Six Hot Website Design Trends for 2014

Posted on the 01 October 2013 by Marketingtango @marketingtango

The web turned 20 this year. And as all young adults discover, it’s time to look a little more sophisticated. If your website still is full of teenage angst, it’s time to get on board with some of the pretty radical changes to web design that futurists are predicting.

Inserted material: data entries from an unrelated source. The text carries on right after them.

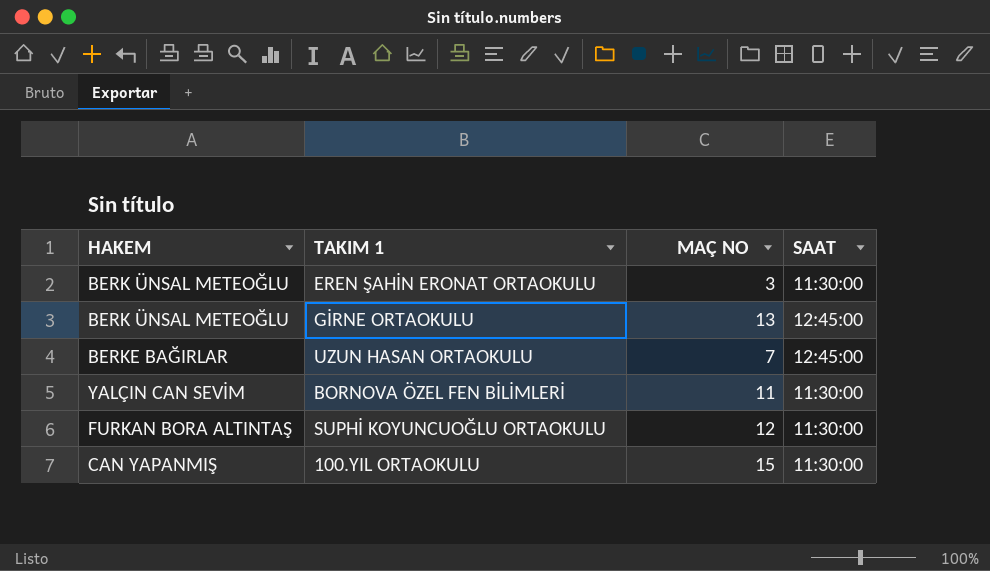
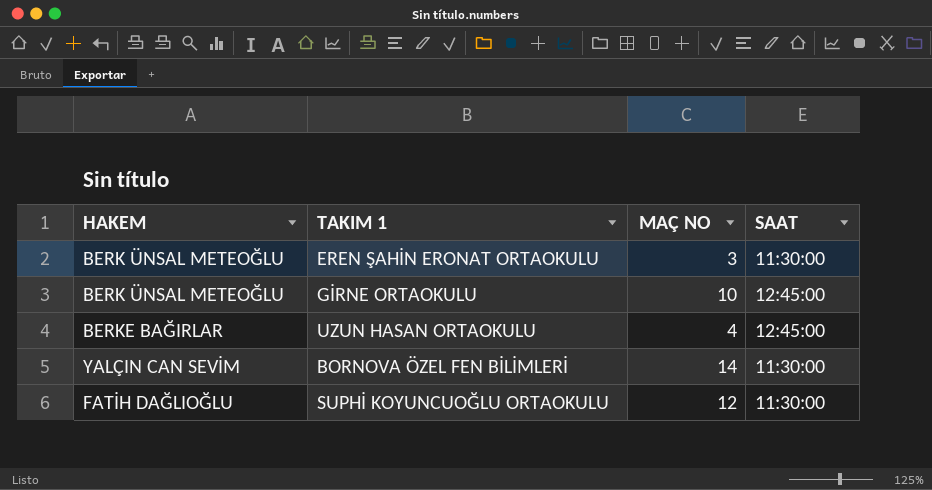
row 100.YIL ORTAOKULU: CAN YAPANMIŞ | 15 | 11:30:00 -> none
GİRNE ORTAOKULU | MAÇ NO: 13 -> 10
UZUN HASAN ORTAOKULU | MAÇ NO: 7 -> 4
BORNOVA ÖZEL FEN BİLİMLERİ | MAÇ NO: 11 -> 14
SUPHİ KOYUNCUOĞLU ORTAOKULU | HAKEM: FURKAN BORA ALTINTAŞ -> FATİH DAĞLIOĞLU

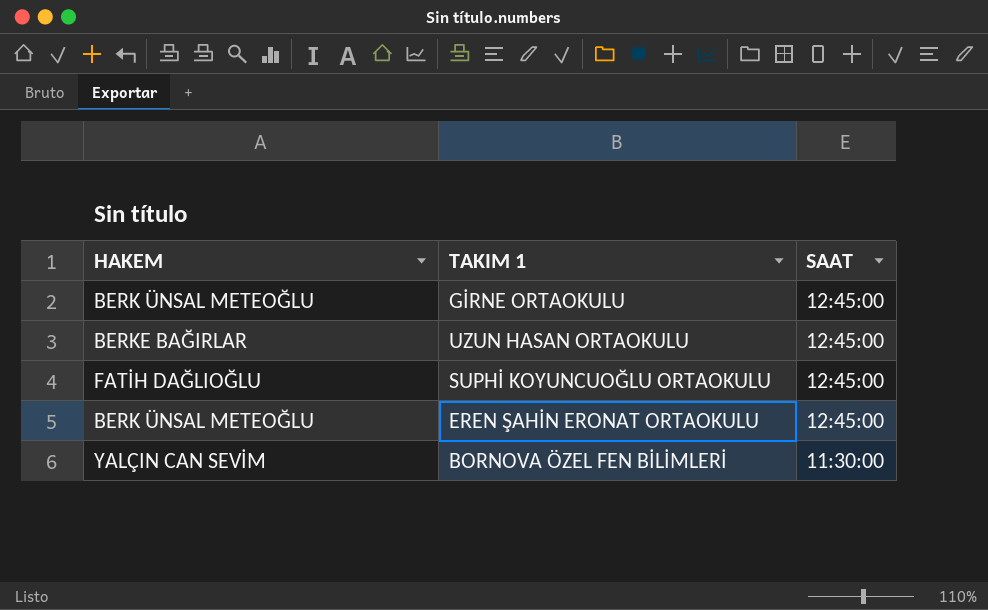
row order: none -> SAAT descending
column MAÇ NO | position: 3 -> none
SUPHİ KOYUNCUOĞLU ORTAOKULU | SAAT: 11:30:00 -> 12:45:00
EREN ŞAHİN ERONAT ORTAOKULU | SAAT: 11:30:00 -> 12:45:00

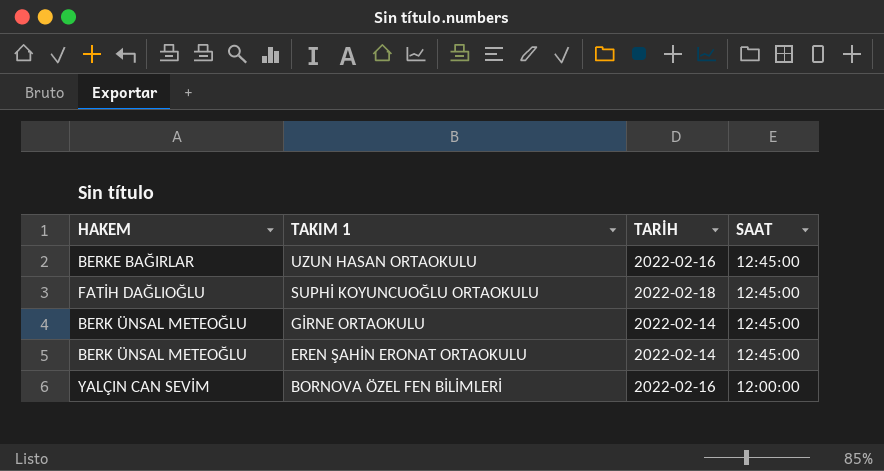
row order: SAAT descending -> TAKIM 1 descending
column TARİH | position: none -> 3
BORNOVA ÖZEL FEN BİLİMLERİ | SAAT: 11:30:00 -> 12:00:00

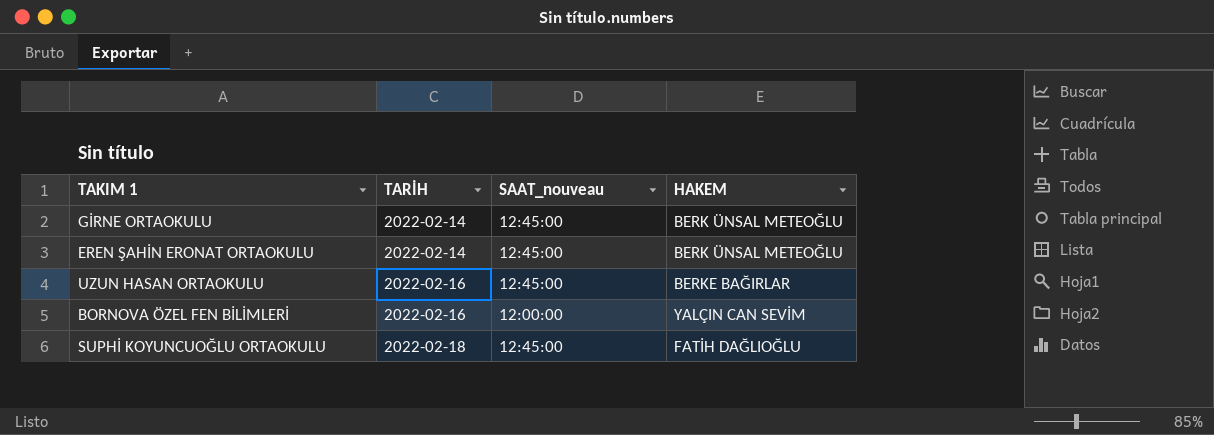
row order: TAKIM 1 descending -> TARİH ascending
column name: SAAT -> SAAT_nouveau
column HAKEM | position: 1 -> 4

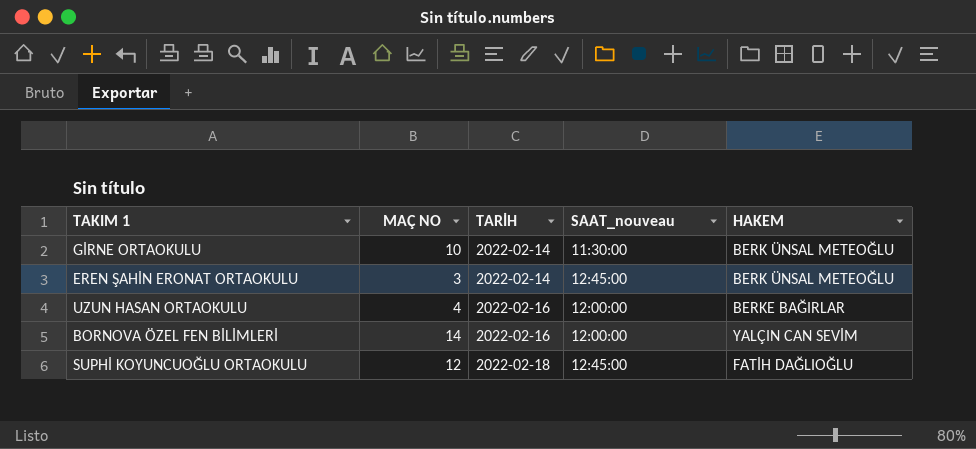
column MAÇ NO | position: none -> 2
GİRNE ORTAOKULU | SAAT_nouveau: 12:45:00 -> 11:30:00
UZUN HASAN ORTAOKULU | SAAT_nouveau: 12:45:00 -> 12:00:00

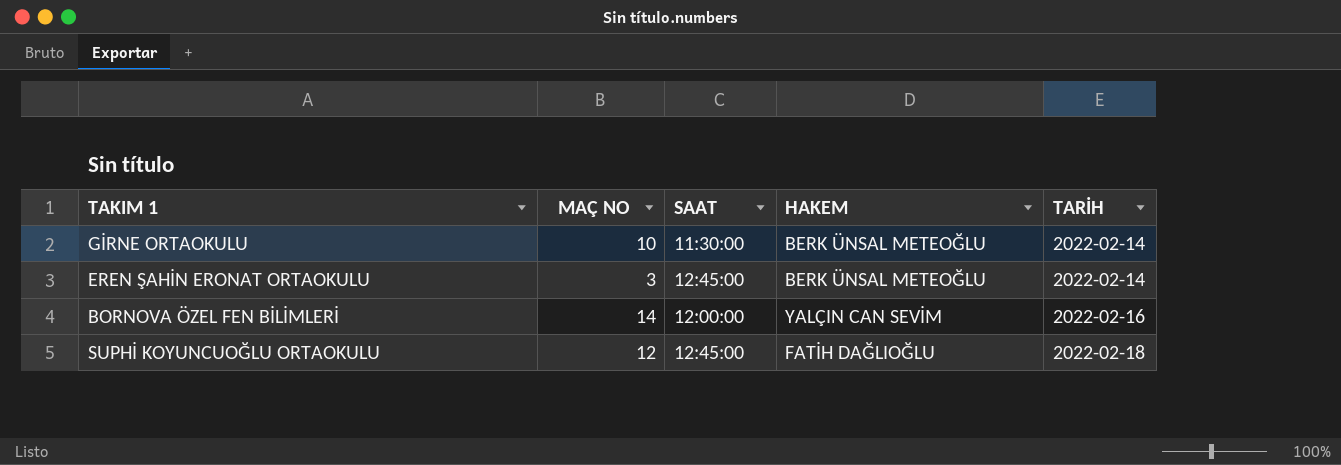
column name: SAAT_nouveau -> SAAT
column TARİH | position: 3 -> 5
row UZUN HASAN ORTAOKULU: 4 | 2022-02-16 | 12:00:00 | BERKE BAĞIRLAR -> none

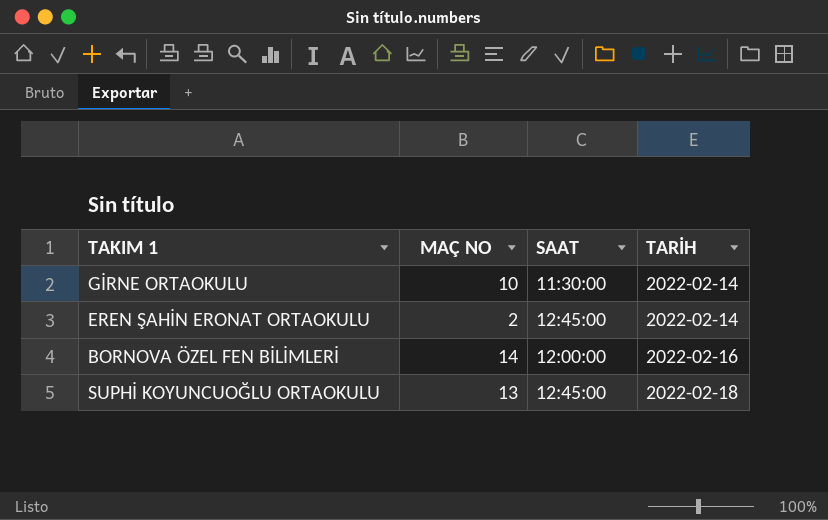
column HAKEM | position: 4 -> none
EREN ŞAHİN ERONAT ORTAOKULU | MAÇ NO: 3 -> 2
SUPHİ KOYUNCUOĞLU ORTAOKULU | MAÇ NO: 12 -> 13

Here is a roundup of the hottest web design trends you’ll see in 2014:

Flat Design
Computer and smartphone screens are flat. Yet, until now, website designers tried to trick your eye and use drop shadows and heavy textures to fake a 3-D experience. No more. The most-hyped website design trend that marketers can consider is flat design. According to LunaWeb, a minimalist interface, solid blocks of saturated color, creative typography, strong lines, no shadows, and few or no gradients characterize flat design. Microsoft’s Windows 8 is an example.

Neon
We can blame the fashion insiders for this trend. Yes, the hot pinks and glowing greens of the 80s are back, and web designers are using neon color palettes to make websites pop. The marketers at Smartcheck point to the Create Digital Media site as an example.

Responsive Design
One of the most talked-about trends in 2013 should reach fever pitch in 2014, as more and more websites will be optimized to view on a variety of screen sizes and resolutions. The growing army of people surfing the web from their mobile devices is driving this trend. For more information, read “Responsive Web Design: Any Device, One Seamless User Experience,” from our library.

Mix-and-Match Typography
It may seem like an ADD-riddled trend, but some web designers say that mix-and-match typography will be popular in 2014. LunaWeb points to the Brooklyn Soap Company site as a “good example of three font styles mixed beautifully.” To try out this trend without creating some wild modern art experiment, “stick with one font in each larger typographical category,” according to LunaWeb.

Parallax Scrolling
If you’re a gamer, you’re already familiar with parallax scrolling. It allows designers to control the depth of objects. Combined with HTML5 and CSS3, parallax scrolling makes animations come alive, with very little design cost. Shani Nestingen at GovDelivery calls parallax scrolling a “cosmetic tool that can impress visitors that have never seen your site before. It’s your ‘wow’ factor.”

Single Page
This trend often is used in conjunction with parallax scrolling, and it’s as simple as it sounds. Many website designers are pouring all content and images on one single page, allowing readers to scroll through instead of skipping from page to page. “You get to eliminate the uncalled-for clutter that’s unfortunately so omnipresent on many professionals’ and businesses’ websites,” says blogger Marc Schenker in Web Design Library.